▸ **Exercise prompt**:
Write out exactly the lines between the line containing "-174,8 +174,8 @@" and the end of the records, counting both ends, and leave out all pictures.

▸ **Source material**:
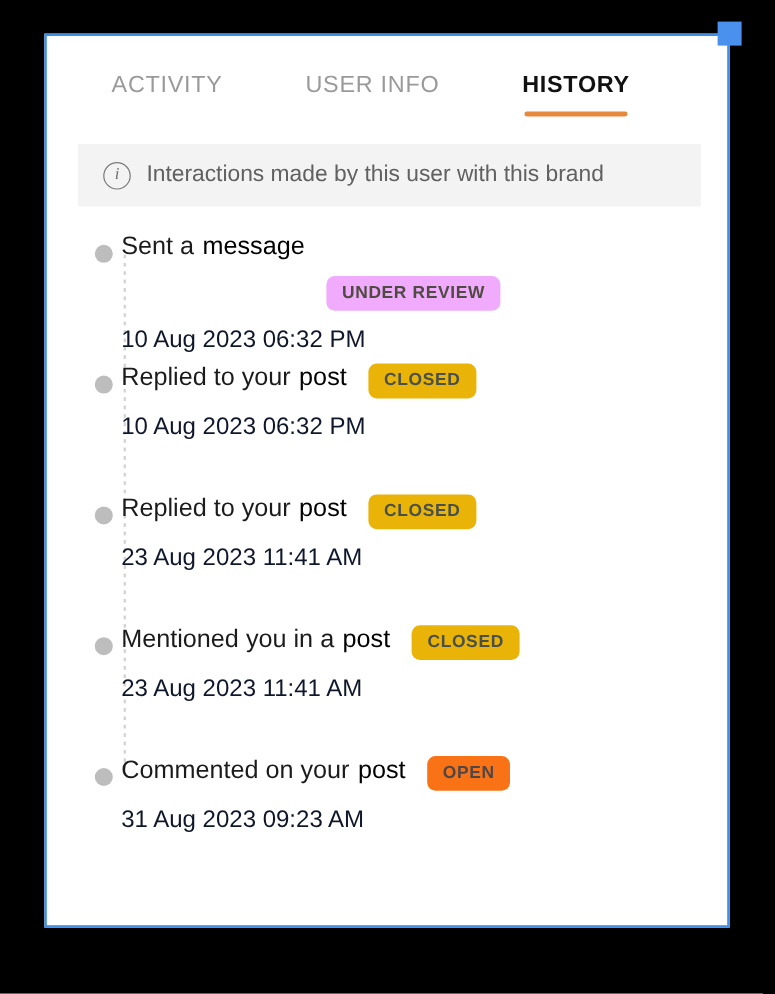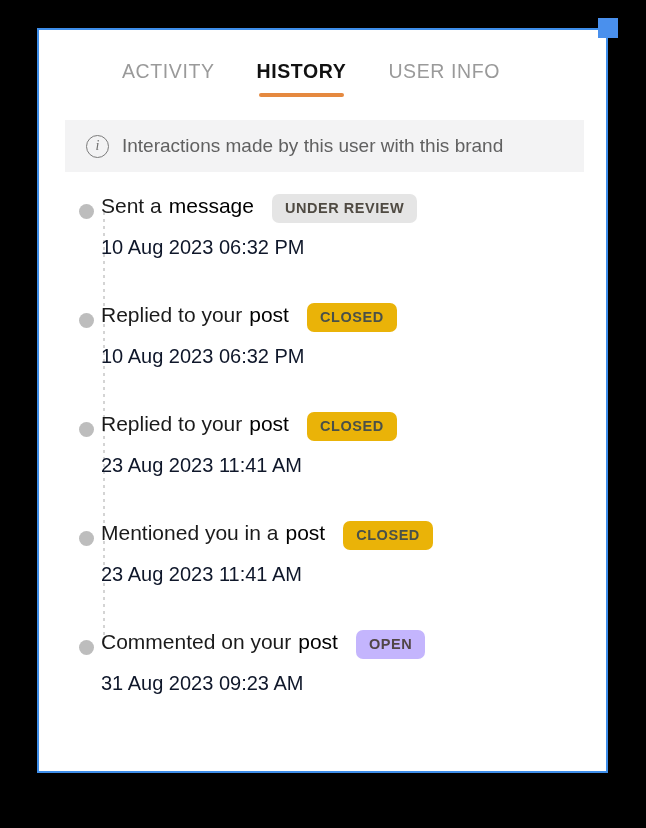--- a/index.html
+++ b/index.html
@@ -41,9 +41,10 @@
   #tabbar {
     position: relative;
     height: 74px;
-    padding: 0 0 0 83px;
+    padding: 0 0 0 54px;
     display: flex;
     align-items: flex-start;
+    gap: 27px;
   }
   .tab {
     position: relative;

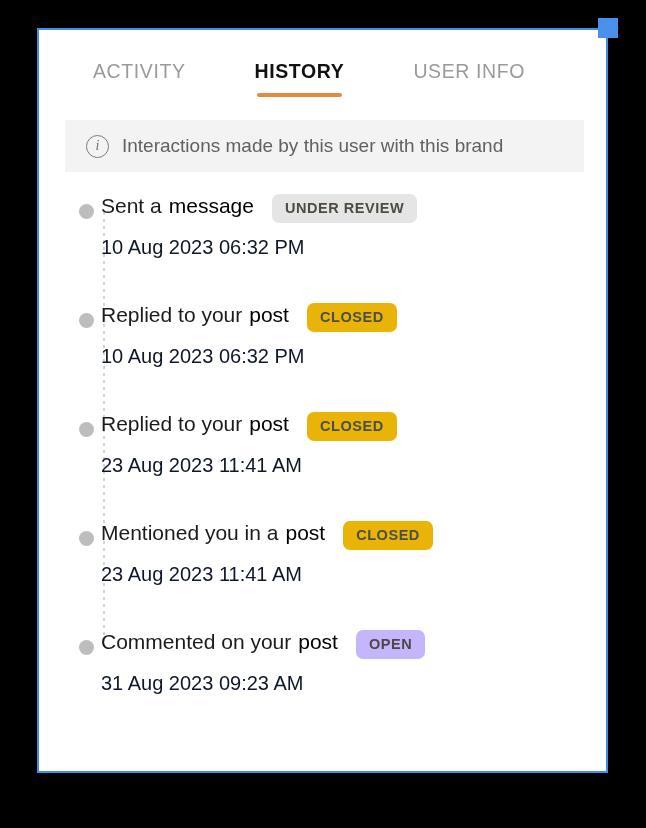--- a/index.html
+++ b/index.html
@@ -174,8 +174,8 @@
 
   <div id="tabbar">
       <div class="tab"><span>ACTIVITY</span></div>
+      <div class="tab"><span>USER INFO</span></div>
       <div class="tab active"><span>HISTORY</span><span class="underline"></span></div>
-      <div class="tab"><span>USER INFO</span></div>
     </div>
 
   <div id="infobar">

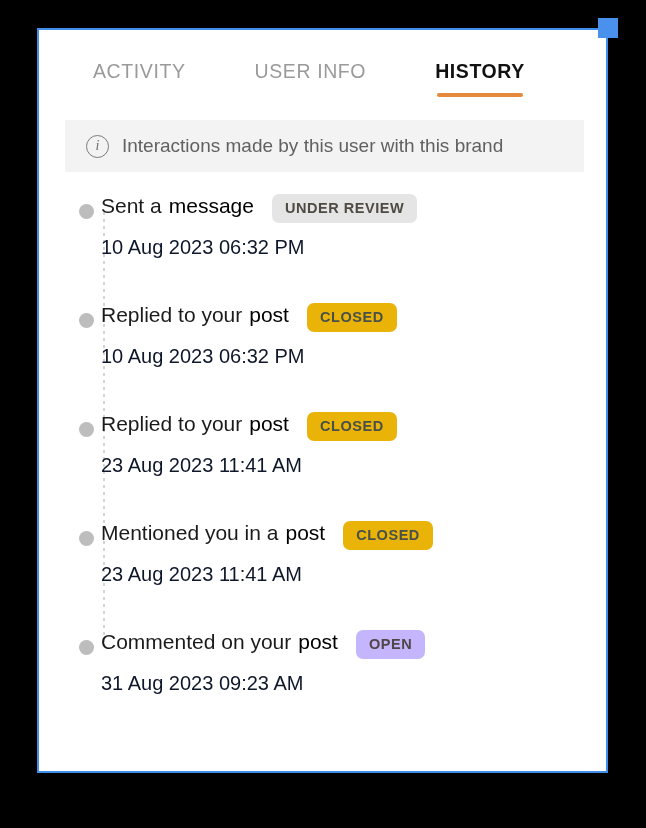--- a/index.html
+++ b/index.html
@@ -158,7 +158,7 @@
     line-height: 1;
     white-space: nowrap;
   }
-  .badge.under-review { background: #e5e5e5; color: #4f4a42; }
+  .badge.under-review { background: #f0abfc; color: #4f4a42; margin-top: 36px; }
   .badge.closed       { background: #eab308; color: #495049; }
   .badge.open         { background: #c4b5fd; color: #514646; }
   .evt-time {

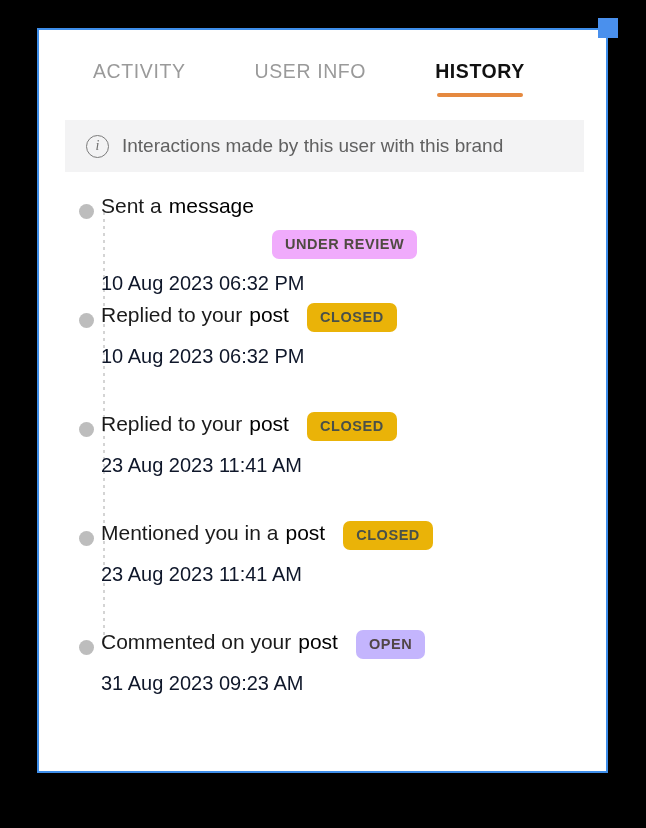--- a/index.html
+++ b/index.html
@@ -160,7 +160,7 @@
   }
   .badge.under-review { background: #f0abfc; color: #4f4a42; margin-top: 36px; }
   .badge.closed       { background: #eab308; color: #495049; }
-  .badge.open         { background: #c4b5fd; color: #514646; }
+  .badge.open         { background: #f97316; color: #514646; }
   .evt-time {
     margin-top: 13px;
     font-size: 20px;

▸ **Response area**:
@@ -174,8 +174,8 @@
 
   <div id="tabbar">
       <div class="tab"><span>ACTIVITY</span></div>
+      <div class="tab"><span>USER INFO</span></div>
       <div class="tab active"><span>HISTORY</span><span class="underline"></span></div>
-      <div class="tab"><span>USER INFO</span></div>
     </div>
 
   <div id="infobar">

--- a/index.html
+++ b/index.html
@@ -158,7 +158,7 @@
     line-height: 1;
     white-space: nowrap;
   }
-  .badge.under-review { background: #e5e5e5; color: #4f4a42; }
+  .badge.under-review { background: #f0abfc; color: #4f4a42; margin-top: 36px; }
   .badge.closed       { background: #eab308; color: #495049; }
   .badge.open         { background: #c4b5fd; color: #514646; }
   .evt-time {

--- a/index.html
+++ b/index.html
@@ -160,7 +160,7 @@
   }
   .badge.under-review { background: #f0abfc; color: #4f4a42; margin-top: 36px; }
   .badge.closed       { background: #eab308; color: #495049; }
-  .badge.open         { background: #c4b5fd; color: #514646; }
+  .badge.open         { background: #f97316; color: #514646; }
   .evt-time {
     margin-top: 13px;
     font-size: 20px;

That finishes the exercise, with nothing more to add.